Langstroth actually copied Jan Dzierżon's work and patented it, and his only contribution to beekeeping was to market his own hive design so well that it became a fixture right across the USA and influenced hive design all over the Western world. Foundation was not widely introduced for nearly half a century after that. What LLL did achieve was to make commercial beekeeping a practical possibility, and that, more than anything else, has been the cause of most of the problems that bees have been suffering from for the last 100 years.
I could go on, but your objections to TBHs are clearly based on ignorance, so it wouldn't be worth the effort.


----------



## Sam-Smith (Jul 26, 2009)

buckbee said:


> Langstroth actually copied Jan Dzierżon's work and patented it, and his only contribution to beekeeping was to market his own hive design so well that it became a fixture right across the USA and influenced hive design all over the Western world. Foundation was not widely introduced for nearly half a century after that.
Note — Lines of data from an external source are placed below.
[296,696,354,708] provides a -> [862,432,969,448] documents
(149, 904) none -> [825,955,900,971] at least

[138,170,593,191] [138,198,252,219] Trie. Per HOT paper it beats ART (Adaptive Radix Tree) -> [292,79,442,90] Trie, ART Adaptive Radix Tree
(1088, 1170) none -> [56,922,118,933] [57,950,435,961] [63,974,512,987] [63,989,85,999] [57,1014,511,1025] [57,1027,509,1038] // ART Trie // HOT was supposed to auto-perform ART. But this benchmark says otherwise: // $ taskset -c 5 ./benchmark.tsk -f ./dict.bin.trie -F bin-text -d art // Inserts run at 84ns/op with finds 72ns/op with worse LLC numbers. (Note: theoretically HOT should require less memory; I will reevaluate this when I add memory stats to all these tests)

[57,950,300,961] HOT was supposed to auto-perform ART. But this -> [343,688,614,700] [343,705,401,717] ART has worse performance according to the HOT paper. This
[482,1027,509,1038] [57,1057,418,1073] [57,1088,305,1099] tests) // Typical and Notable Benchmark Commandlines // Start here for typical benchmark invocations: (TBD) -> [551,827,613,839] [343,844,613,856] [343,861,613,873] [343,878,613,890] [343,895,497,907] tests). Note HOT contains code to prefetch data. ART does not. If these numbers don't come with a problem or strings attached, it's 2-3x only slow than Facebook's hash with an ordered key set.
What LLL did achieve was to make commercial beekeeping a practical possibility, and that, more than anything else, has been the cause of most of the problems that bees have been suffering from for the last 100 years.
> I could go on, but your objections to TBHs are clearly based on ignorance, so it wouldn't be worth the effort.



I had actually suspected that foundation wasn't introduced untill much latter, I saw at least one design for a lang frame that had comb guides on it, plus from what I hear you can extract foundation-less frames just fine, to me the idea that forcing something natural to do something unnatural isn't progress, would be a bit like growing a cow in a glass tube, their are faster ways to get new cows  Bees are the way they are for a reason why should that be changed?


Sam.


----------